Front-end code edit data
::::::
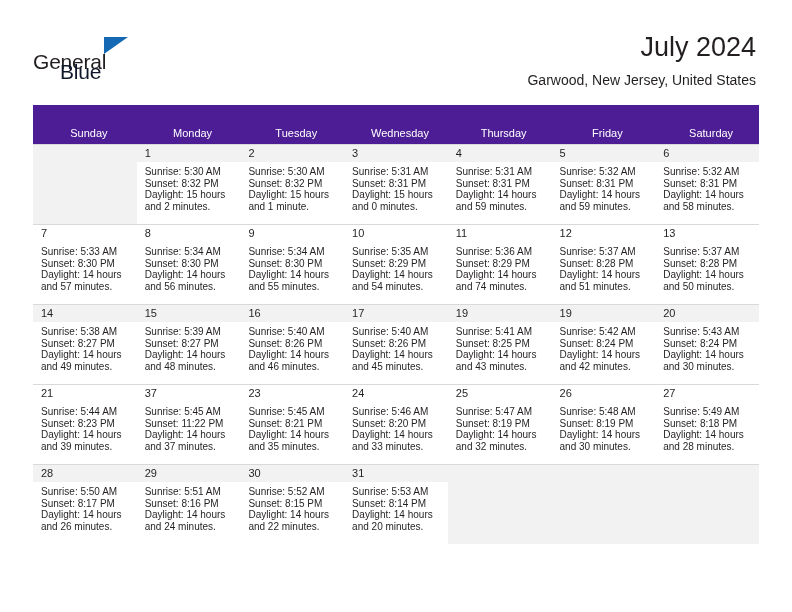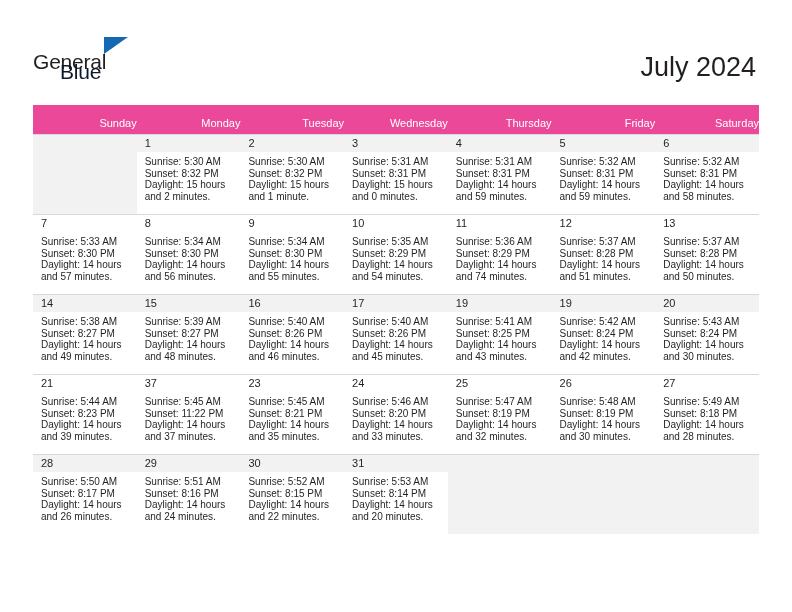--- a/index.html
+++ b/index.html
@@ -79,7 +79,6 @@
     color: #231f20;
     line-height: 30px;
     white-space: nowrap;
-    margin-top: 20px;
   }
   .cal-subtitle {
     margin-top: 10px;

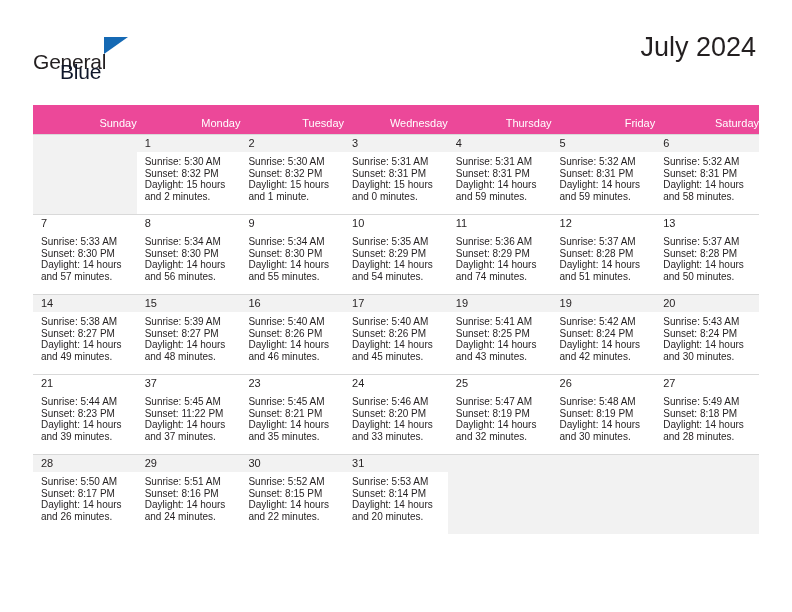--- a/index.html
+++ b/index.html
@@ -170,6 +170,7 @@
 
     <div class="title-block">
       <div class="cal-title">July 2024</div>
+      <div class="cal-subtitle">Garwood, New Jersey, United States</div>
     </div>
 
   </div>

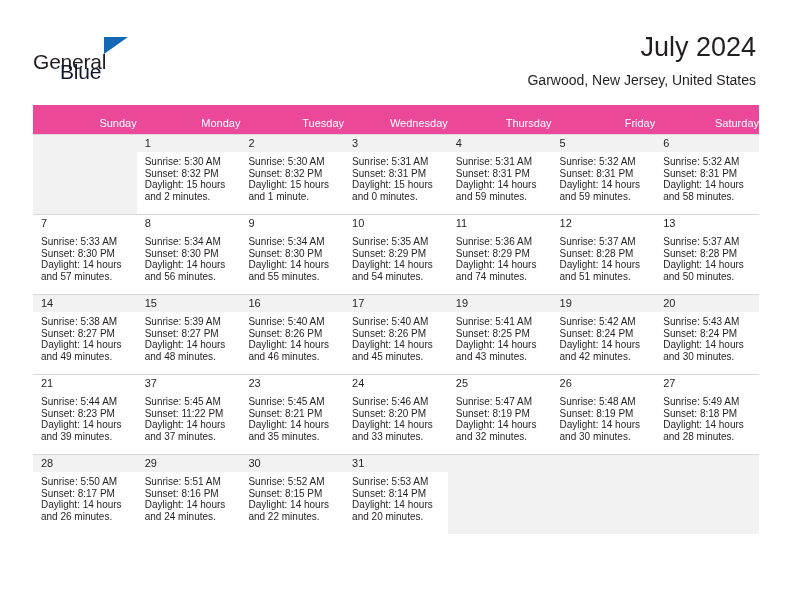--- a/index.html
+++ b/index.html
@@ -98,12 +98,12 @@
     table-layout: fixed;
   }
   .calendar th {
-    background: #ec4899;
+    background: #4c1d95;
     color: #ffffff;
     font-size: 11px;
     font-weight: normal;
-    text-align: right;
-    padding: 12px 0 5px 8px;
+    text-align: center;
+    padding: 22px 0 5px 8px;
     height: 11px;
     border: none;
   }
::::::
From the records above, write out exactly the lines that begin at the line with "color: #231f20;" and end at the line with "-98,12 +98,12 @@". Pictures must not appear in the output.

◆ COMPLETED EXERCISE:
     color: #231f20;
     line-height: 30px;
     white-space: nowrap;
-    margin-top: 20px;
   }
   .cal-subtitle {
     margin-top: 10px;

--- a/index.html
+++ b/index.html
@@ -170,6 +170,7 @@
 
     <div class="title-block">
       <div class="cal-title">July 2024</div>
+      <div class="cal-subtitle">Garwood, New Jersey, United States</div>
     </div>
 
   </div>

--- a/index.html
+++ b/index.html
@@ -98,12 +98,12 @@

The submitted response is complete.